Un deuxième mandat pour Lamontagne dans Johnson

Le raz-de-marée caquiste n’a pas épargné la circonscription de Johnson (Acton Vale, Sainte-Cécile-de-Milton et Saint-Joachim-de-Shefford, entre autres), lundi soir.

L’ex-homme d’affaires André Lamontagne obtient un deuxième mandat avec 53 % des voix au moment de mettre sous presse. Il avait obtenu 36 % des suffrages à la précédente élection, en 2014.

« On sentait le vent de changement depuis plus d’un an », indique le caquiste de 57 ans qui célébrait dans un restaurant de Drummondville en compagnie de son collègue de la CAQ dans Drummond-Bois-Francs, Sébastien Schneeberger, lui aussi réélu.

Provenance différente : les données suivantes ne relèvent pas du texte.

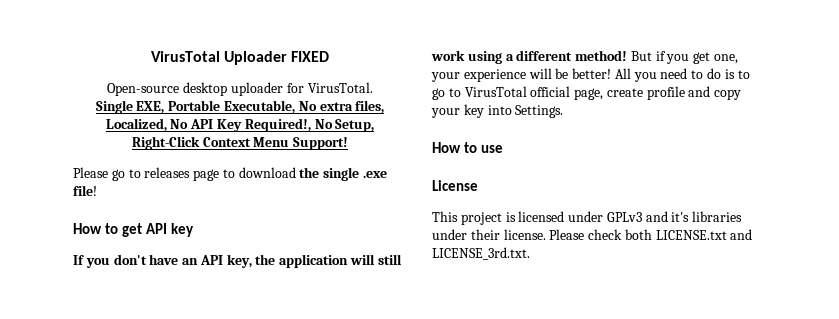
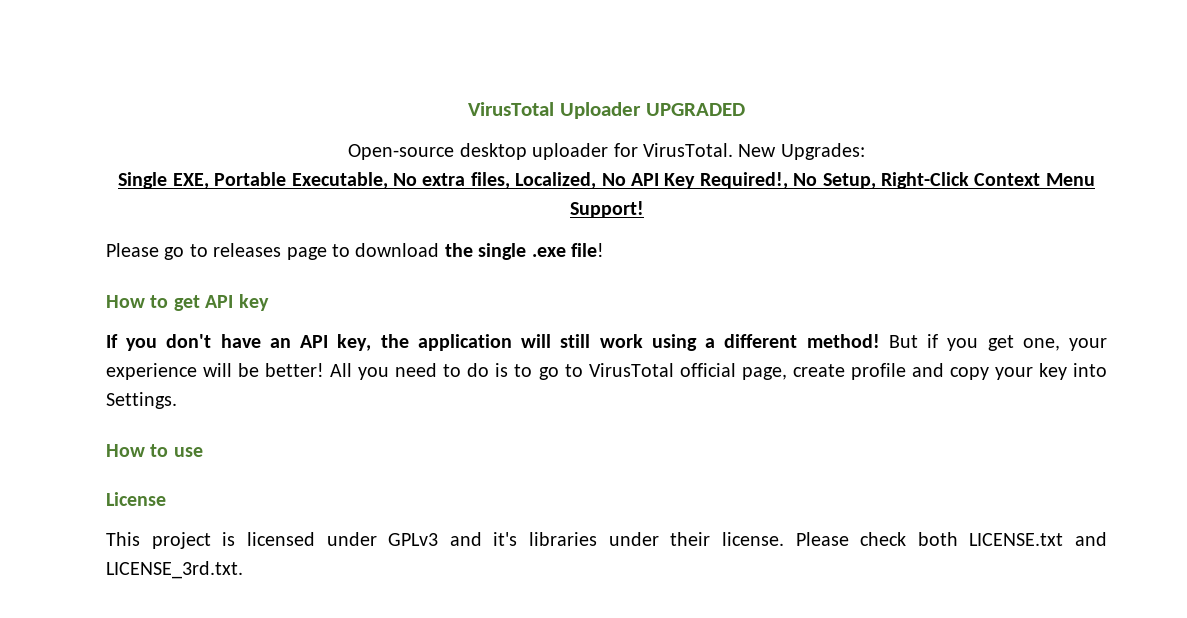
[291,51,330,62] FIXED -> [645,103,745,116] UPGRADED
(373, 87) none -> [738,143,865,160] New Upgrades:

« Les gens se sont aperçus qu’ils avaient un choix, un nouveau choix, et en plus avec une équipe extraordinaire. » M. Lamontagne estime que l’équipe de François Legault a offert « toute une performance » et que « les électeurs ont eu le dernier mot ».

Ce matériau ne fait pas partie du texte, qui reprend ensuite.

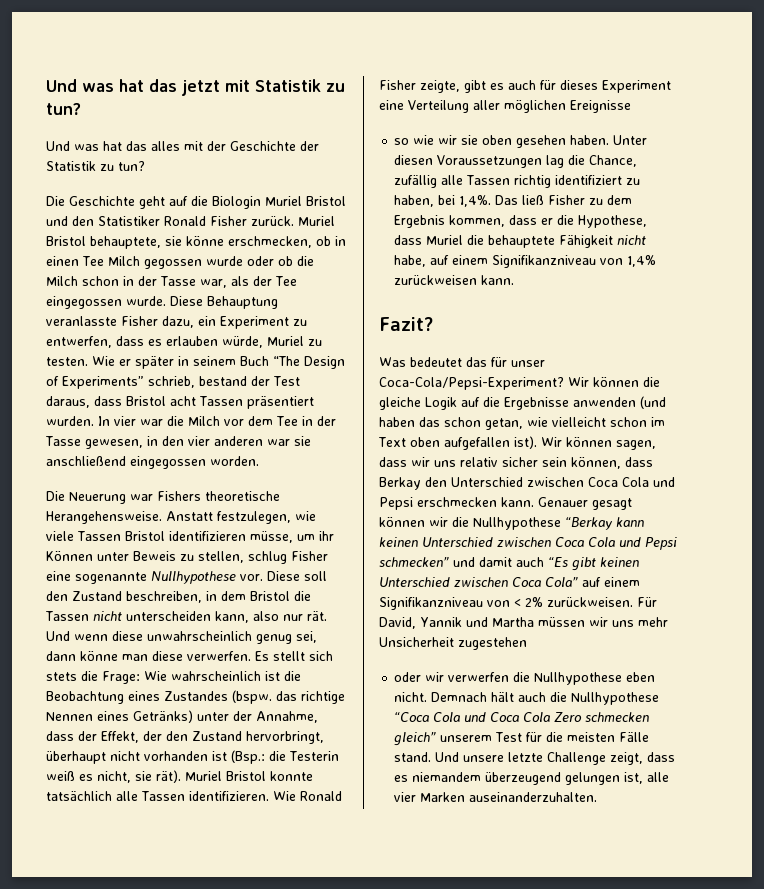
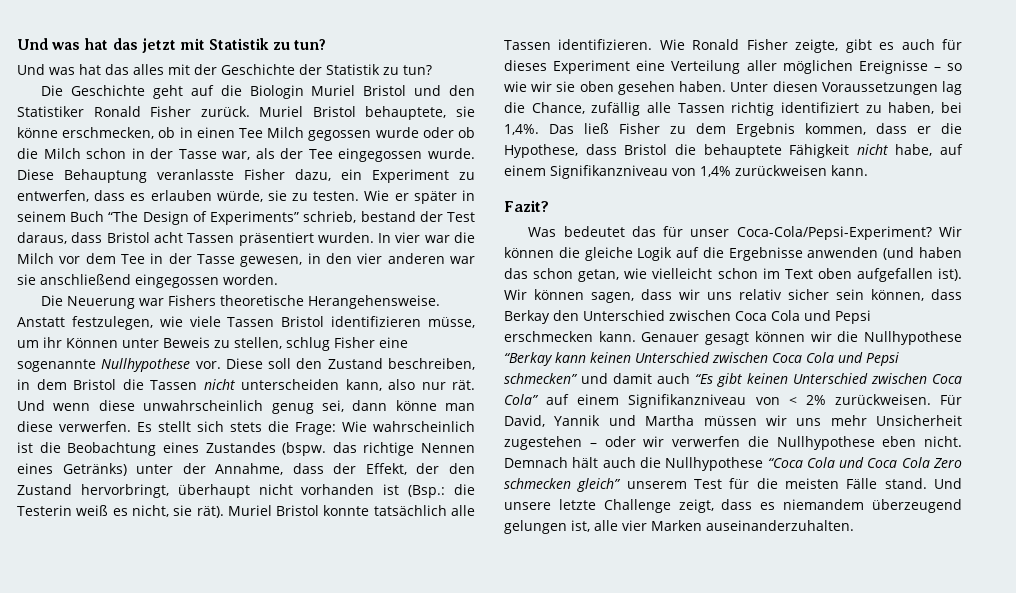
[267,336,304,346] Muriel -> [267,190,287,201] sie
(631, 106) // -> [933,67,941,71] –
[426,235,464,245] Muriel -> [624,144,668,155] Bristol
(527, 643) // -> [589,443,597,447] –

« Un gros merci aux électeurs de Johnson. J’ai toute une liste de dossiers à suivre et je vais faire ce que j’ai fait depuis quatre ans, soit m’occuper de mon monde. »

Sa plus proche rivale, Sarah Saint-Cyr Lanoie de Québec solidaire, arrivait deuxième, mais loin derrière avec près de 18 % des voix.

« Une aberration totale »

En troisième place avec près de 13 % des suffrages, le péquiste Jacques Tétreault — qui a longtemps été candidat pour le Parti vert — s’est dit « sidéré » que les Québécois aient porté au pouvoir une équipe qui n’a « aucun programme précis » et surtout « aucun programme en environnement ».

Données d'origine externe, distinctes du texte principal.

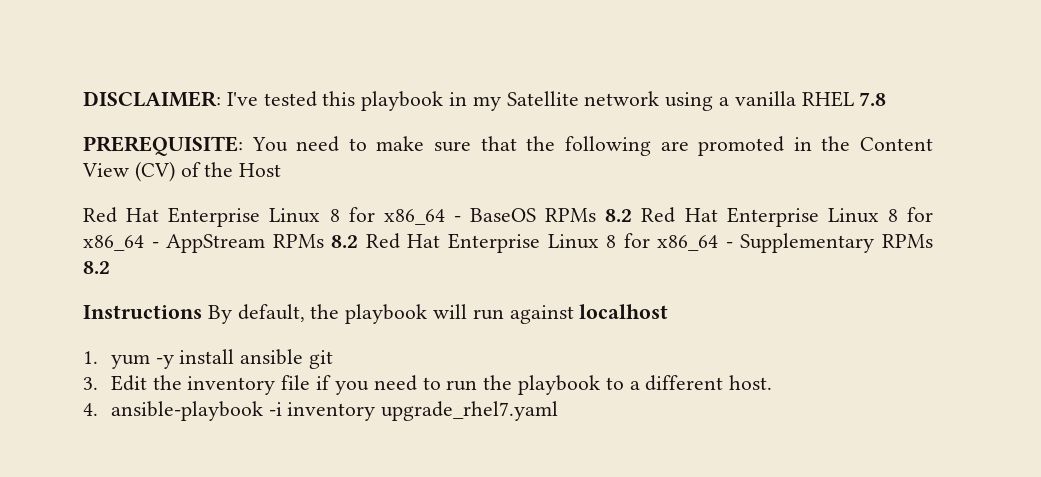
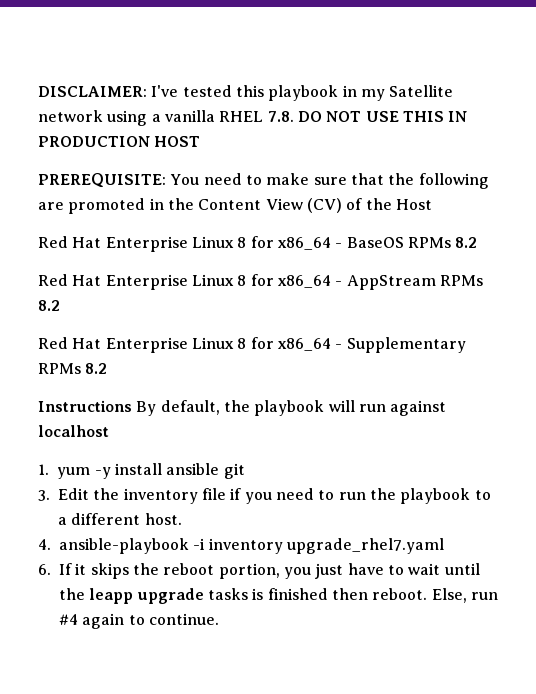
[859,92,887,106] 7.8 -> [267,111,468,122] [38,136,201,147] 7.8. DO NOT USE THIS IN PRODUCTION HOST
(633, 215) none -> (478, 242) //
(359, 241) none -> (60, 305) //
(559, 411) none -> [38,563,480,579] [59,588,498,604] [59,613,219,629] // 6. If it skips the reboot portion, you just have to wait until the leapp upgrade tasks is finished then reboot. Else, run #4 again to continue.

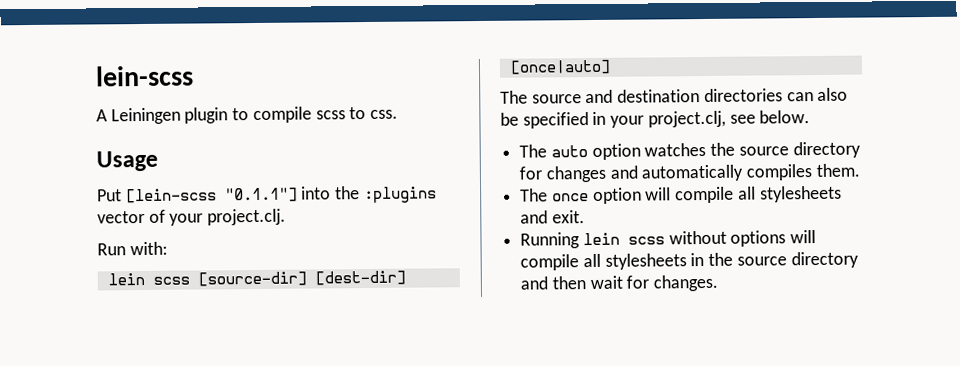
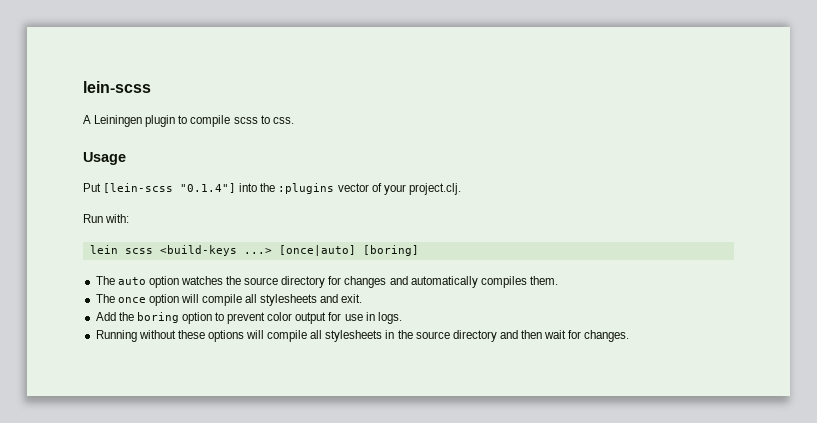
[224,187,298,203] "0.1.1"] -> [180,183,237,193] "0.1.4"]
[197,270,406,287] [source-dir] [dest-dir] -> [159,245,272,256] <build-keys ...>
[500,87,849,104] [500,110,811,129] // The source and destination directories can also be specified in your project.clj, see below. -> [362,245,419,256] [boring]
[520,230,727,249] Running lein scss without -> [95,312,402,324] [95,330,205,342] Add the boring option to prevent color output for use in logs. // Running without these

« C’est une aberration totale, dit le résidant de Saint-Dominique âgé de 65 ans. Préparez-vous à vous occuper tout seuls de l’environnement ! J’ai l’impression que les gens vont avoir des lendemains douloureux. »

M. Tétreault dit avoir cru « que les gens auraient mieux compris les engagements » du Parti québécois, qui avait « le meilleur programme », mais ils ont suivi aveuglément la voie du changement, croit-il. « Mais j’accepte les résultats. Vox populi, vox dei, comme on dit. »

François Vaes, du Parti libéral, arrivait quatrième avec 10,86 % des voix à 23h45. « Il ne faut pas voir ça négativement, dit le professionnel des transports de 36 ans en entrevue. Je suis une personne d’équipe et je vais continuer à travailler pour mieux faire comprendre les valeurs au Parti libéral. »

Il juge les résultats « surprenants » compte tenu des échos qu’il avait sur le terrain, et entend « les analyser ».

Le taux de participation préliminaire était de 67,82% à 23h45.